Guitar Wolf: “Golden Black” – Well known to be one of the most savage rock ‘n’ roll bands of all time, Japan’s guitar wolf has been doing ‘lock ‘n’ loll’ for 20 years, and this recording has music from 1997 to 2005, the year that the band’s bass player Billy died. Hard to describe their songs other than a sheer blur of guitar and drums with screeched vocals. The energy is incredible, as is the apparent lack of talent as the band embraces a pure ’smash, smash, smash’ attitude. Nearly every song follows in the same vein, but it’s all great biker rock fun. The loudest, fastest, most insane rock ‘n’ roll band ever.
Acid Eaters: “Virulent Fuzz Punk A.C.I.D.” –
Spiritualized: “Let It Come Down” – I didn’t know much about Spiritualized before I bought this CD, except that one of the members had been in Spaceman 3, a band that has a song out there that hypnotizes me. I came across a copy of this CD, with its cool moulded plastic case with a mould of a girl’s face set in it, and really wanted to buy it. The lead singer sounds like the guy from Mudhoney. The lyrics are punny and full of drug references and negativity, but also a good deal of spirutuality of sorts (go figure, from the band’s name). Reading the lyrics, I was very happy to see the name Mimi Parker, from the band Low that I have been listening so much of recently, in the credits. The first two songs are not great, but the third “Don’t Just Do Something”, with the lyric “don’t just do something, sit around insteat” is a kind of Britpop gospel song or something. Great. Wonderful, majestic songs that build and build, often with cool guitar effects, but also a full orchestra. “The Straight and Narrow” sounds like a Leonard Cohen song from “Death of a Lady’s Man,” which was (over)produced by Phil Spector.

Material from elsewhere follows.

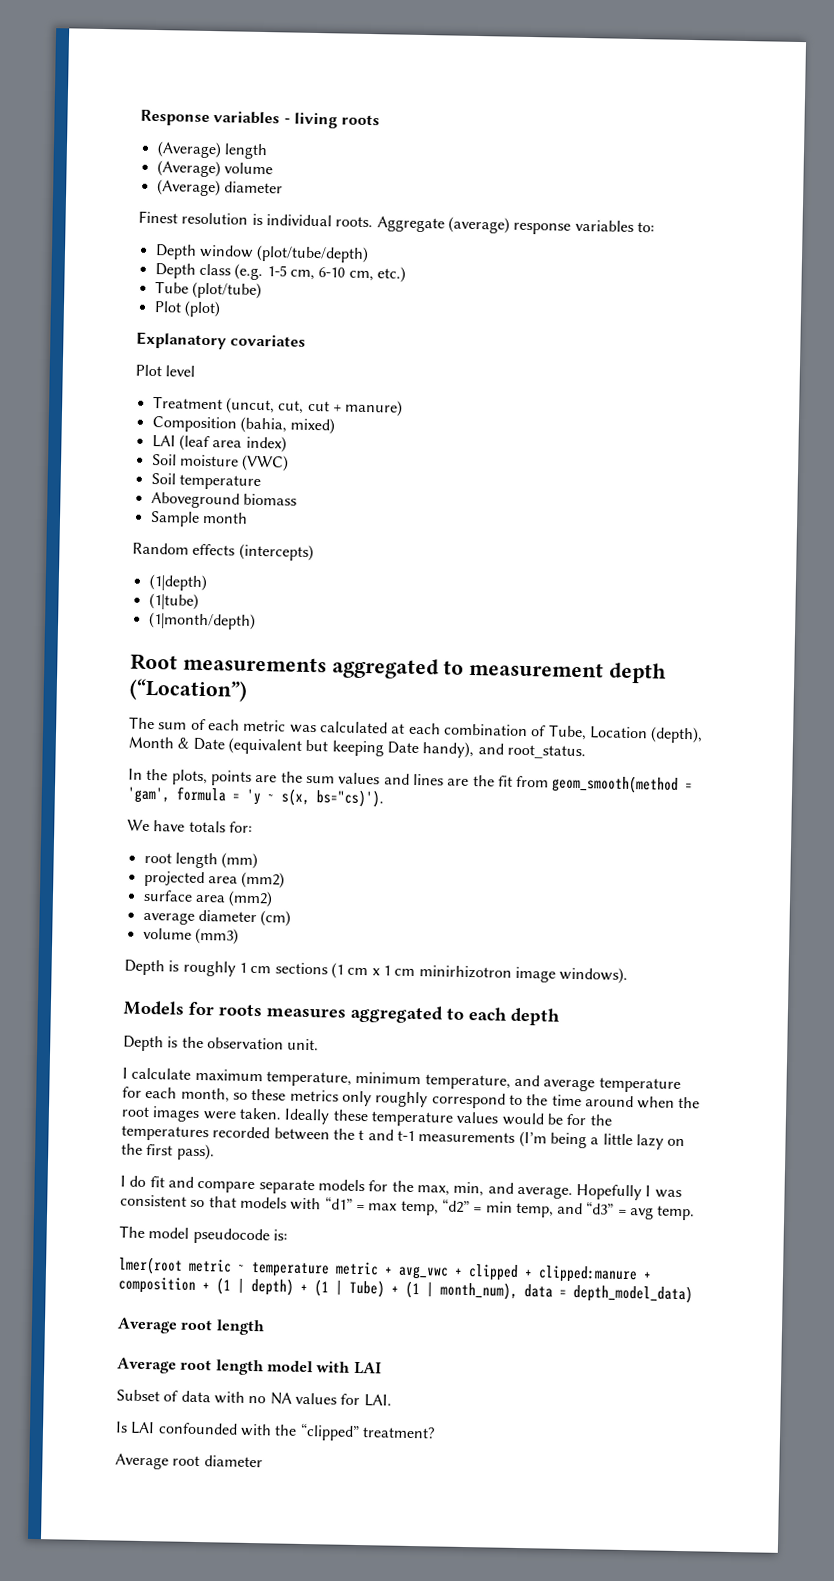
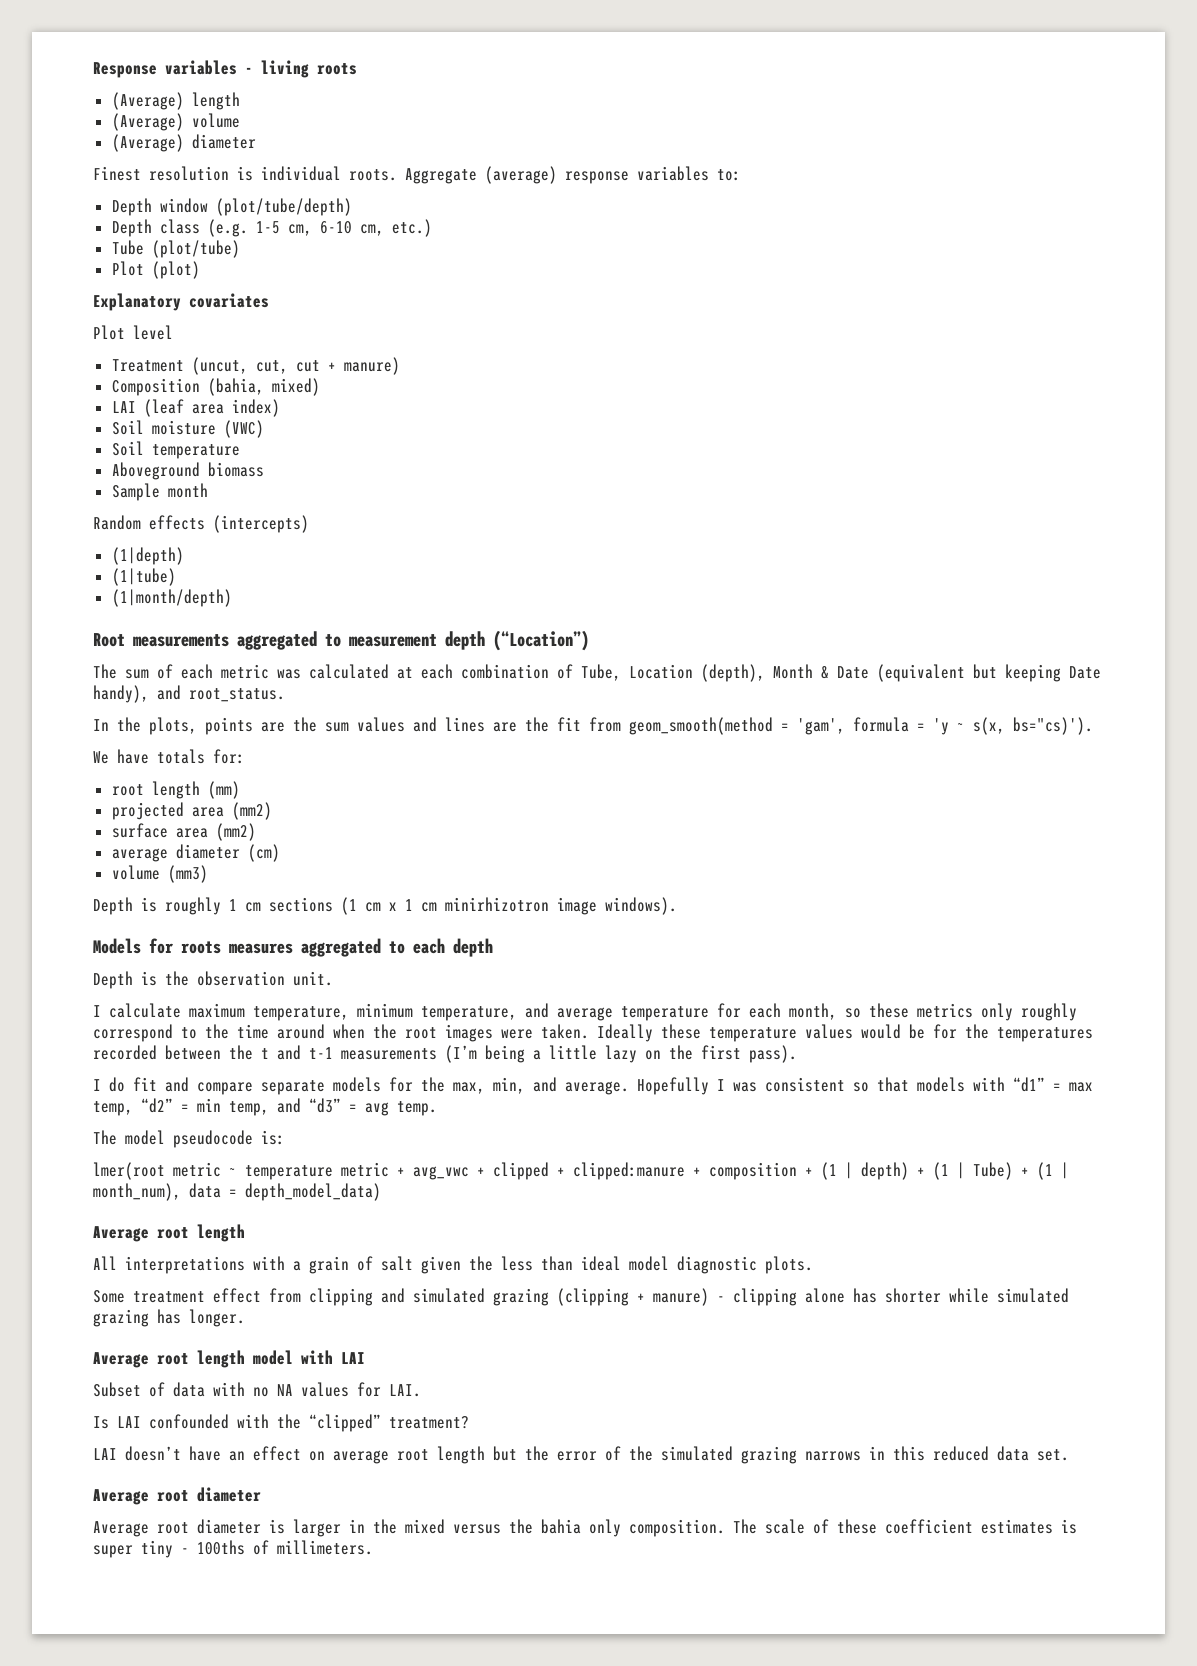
(265, 1327) none -> [93,1256,813,1274] [93,1288,1069,1306] [93,1309,245,1327] // All interpretations with a grain of salt given the less than ideal model diagnostic plots. // Some treatment effect from clipping and simulated grazing (clipping + manure) - clipping alone has shorter while simulated grazing has longer.
[115,1453,263,1470] Average root diameter -> [93,1446,1069,1464] [93,1487,261,1505] [93,1519,1077,1537] [93,1540,373,1558] LAI doesn’t have an effect on average root length but the error of the simulated grazing narrows in this reduced data set. // Average root diameter // Average root diameter is larger in the mixed versus the bahia only composition. The scale of these coefficient estimates is super tiny - 100ths of millimeters.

Corrupted: “El Mundo Frio” – One song, 72 minutes long. Kind of like Super Roots 5, but with variation and less energy. MUCH less energy. An acoustic intro fades in slowly for the first 11 minutes. Then there are scary slow power riffs. Then at 22 minutes, the sleepy, distorted, hoary lyrics begin. It’s supposed to be Spanish, but it sounds Japanese. Hypnotic, sludgy, heavy, powerful. After tenminutes of lyrics, then ten minutes of mellow Nagist Nite-like instrumental sombreness. Building up, getting louder… and at the 50 minute mark more sombre lyrics. More hard lyrics, then a gradual fade-out. Nice.
Boris with Michio Kurihara: “Rainbow” – Please see My Big Bad Boris Page for a review of this CD.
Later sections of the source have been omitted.